> **Work request**: Say how many lines in the data below contain the word "July", and give no other text.

> **Provided material**:
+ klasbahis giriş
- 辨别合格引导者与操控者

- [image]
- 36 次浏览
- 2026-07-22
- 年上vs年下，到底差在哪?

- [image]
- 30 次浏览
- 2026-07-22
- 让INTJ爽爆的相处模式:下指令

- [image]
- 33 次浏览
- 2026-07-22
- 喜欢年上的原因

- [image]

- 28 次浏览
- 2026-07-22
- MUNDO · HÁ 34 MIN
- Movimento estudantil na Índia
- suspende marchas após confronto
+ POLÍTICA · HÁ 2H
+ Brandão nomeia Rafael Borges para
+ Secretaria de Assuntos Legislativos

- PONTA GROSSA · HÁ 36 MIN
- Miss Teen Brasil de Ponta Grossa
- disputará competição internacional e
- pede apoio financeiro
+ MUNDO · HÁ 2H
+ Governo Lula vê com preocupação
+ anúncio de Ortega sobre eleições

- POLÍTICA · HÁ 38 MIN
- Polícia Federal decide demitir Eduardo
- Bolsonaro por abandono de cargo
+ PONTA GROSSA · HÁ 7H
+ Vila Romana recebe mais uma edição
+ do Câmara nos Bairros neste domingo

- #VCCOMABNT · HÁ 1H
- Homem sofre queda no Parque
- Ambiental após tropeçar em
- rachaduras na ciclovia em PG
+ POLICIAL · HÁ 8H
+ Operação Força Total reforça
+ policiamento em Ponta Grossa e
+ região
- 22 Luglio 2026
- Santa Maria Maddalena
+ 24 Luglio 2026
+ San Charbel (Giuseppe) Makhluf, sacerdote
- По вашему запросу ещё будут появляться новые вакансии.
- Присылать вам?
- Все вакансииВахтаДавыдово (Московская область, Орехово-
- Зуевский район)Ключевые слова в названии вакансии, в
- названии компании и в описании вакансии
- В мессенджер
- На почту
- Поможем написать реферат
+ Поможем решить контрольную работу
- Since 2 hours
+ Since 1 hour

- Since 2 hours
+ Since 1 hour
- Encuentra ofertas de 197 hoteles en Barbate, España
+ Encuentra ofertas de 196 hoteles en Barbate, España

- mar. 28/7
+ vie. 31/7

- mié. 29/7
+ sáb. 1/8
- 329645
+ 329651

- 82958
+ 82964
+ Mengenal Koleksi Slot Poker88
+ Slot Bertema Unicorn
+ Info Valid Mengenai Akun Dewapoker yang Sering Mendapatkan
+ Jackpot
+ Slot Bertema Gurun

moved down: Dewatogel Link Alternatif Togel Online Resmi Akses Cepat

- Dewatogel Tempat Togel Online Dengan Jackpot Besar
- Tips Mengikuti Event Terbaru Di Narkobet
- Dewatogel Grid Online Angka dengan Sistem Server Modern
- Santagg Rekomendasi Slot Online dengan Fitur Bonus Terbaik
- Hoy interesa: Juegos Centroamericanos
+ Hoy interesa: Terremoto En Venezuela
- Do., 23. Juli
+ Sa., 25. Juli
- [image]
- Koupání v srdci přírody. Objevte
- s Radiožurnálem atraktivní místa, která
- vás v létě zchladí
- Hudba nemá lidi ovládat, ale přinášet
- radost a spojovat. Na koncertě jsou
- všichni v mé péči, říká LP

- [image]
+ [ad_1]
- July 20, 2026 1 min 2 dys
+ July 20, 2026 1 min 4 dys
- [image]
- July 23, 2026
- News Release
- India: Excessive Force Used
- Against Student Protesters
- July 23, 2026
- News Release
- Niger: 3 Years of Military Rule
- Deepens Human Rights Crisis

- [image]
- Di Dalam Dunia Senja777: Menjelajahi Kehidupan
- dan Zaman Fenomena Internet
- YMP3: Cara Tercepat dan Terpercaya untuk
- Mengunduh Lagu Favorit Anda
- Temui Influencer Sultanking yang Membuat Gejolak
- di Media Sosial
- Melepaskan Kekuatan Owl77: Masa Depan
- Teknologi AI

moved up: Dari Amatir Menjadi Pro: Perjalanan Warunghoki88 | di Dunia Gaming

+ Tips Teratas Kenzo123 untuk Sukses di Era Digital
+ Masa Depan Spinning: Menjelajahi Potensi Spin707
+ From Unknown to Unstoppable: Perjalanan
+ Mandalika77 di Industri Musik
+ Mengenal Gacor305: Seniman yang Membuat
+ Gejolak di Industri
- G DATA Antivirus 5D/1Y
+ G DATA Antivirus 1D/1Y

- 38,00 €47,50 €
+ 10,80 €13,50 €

> **Solution to the problem**: 4